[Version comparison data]
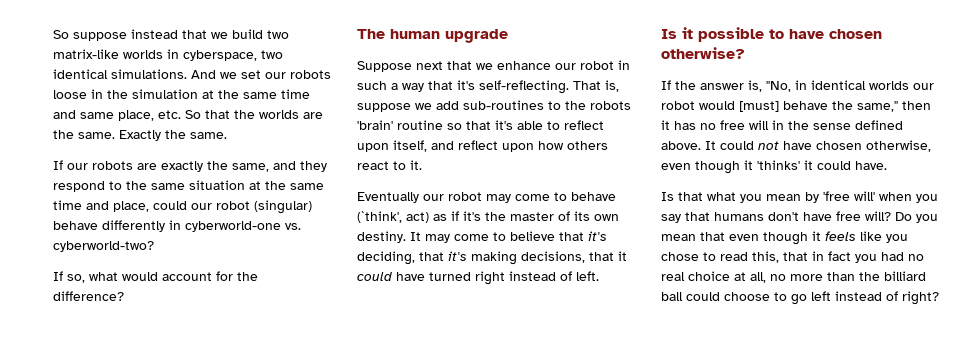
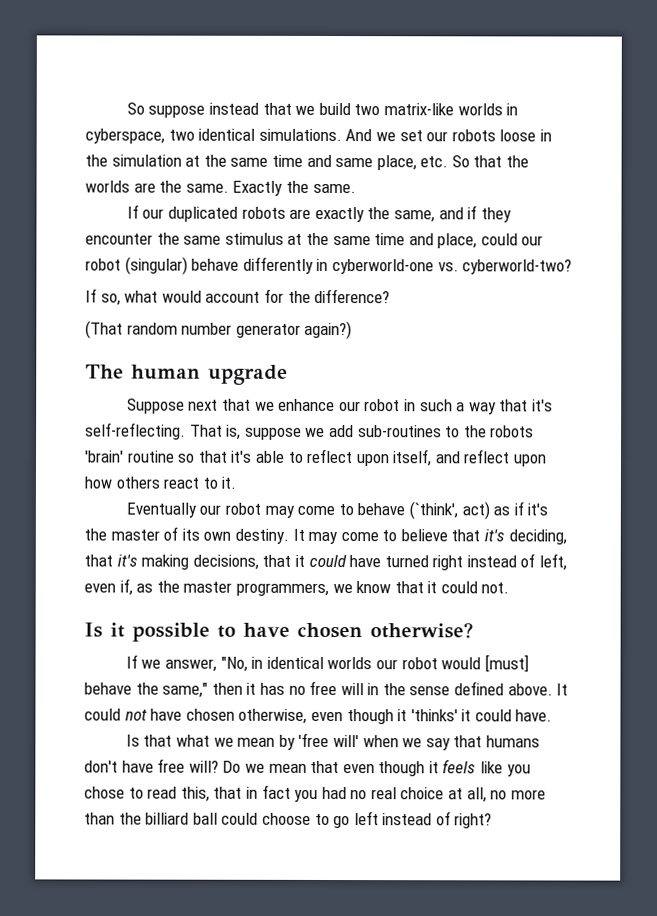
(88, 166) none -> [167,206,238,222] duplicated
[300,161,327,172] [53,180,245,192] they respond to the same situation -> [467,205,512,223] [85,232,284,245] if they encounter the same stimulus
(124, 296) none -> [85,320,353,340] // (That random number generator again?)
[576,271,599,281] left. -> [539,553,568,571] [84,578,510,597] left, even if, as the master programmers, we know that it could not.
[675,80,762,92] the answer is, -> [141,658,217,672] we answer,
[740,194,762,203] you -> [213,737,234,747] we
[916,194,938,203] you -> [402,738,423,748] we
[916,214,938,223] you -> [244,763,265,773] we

### YOUR TASK
In the copy, include all records verbatim but no images.

### REPLY TO THE TASK
(88, 166) none -> [167,206,238,222] duplicated
[300,161,327,172] [53,180,245,192] they respond to the same situation -> [467,205,512,223] [85,232,284,245] if they encounter the same stimulus
(124, 296) none -> [85,320,353,340] // (That random number generator again?)
[576,271,599,281] left. -> [539,553,568,571] [84,578,510,597] left, even if, as the master programmers, we know that it could not.
[675,80,762,92] the answer is, -> [141,658,217,672] we answer,
[740,194,762,203] you -> [213,737,234,747] we
[916,194,938,203] you -> [402,738,423,748] we
[916,214,938,223] you -> [244,763,265,773] we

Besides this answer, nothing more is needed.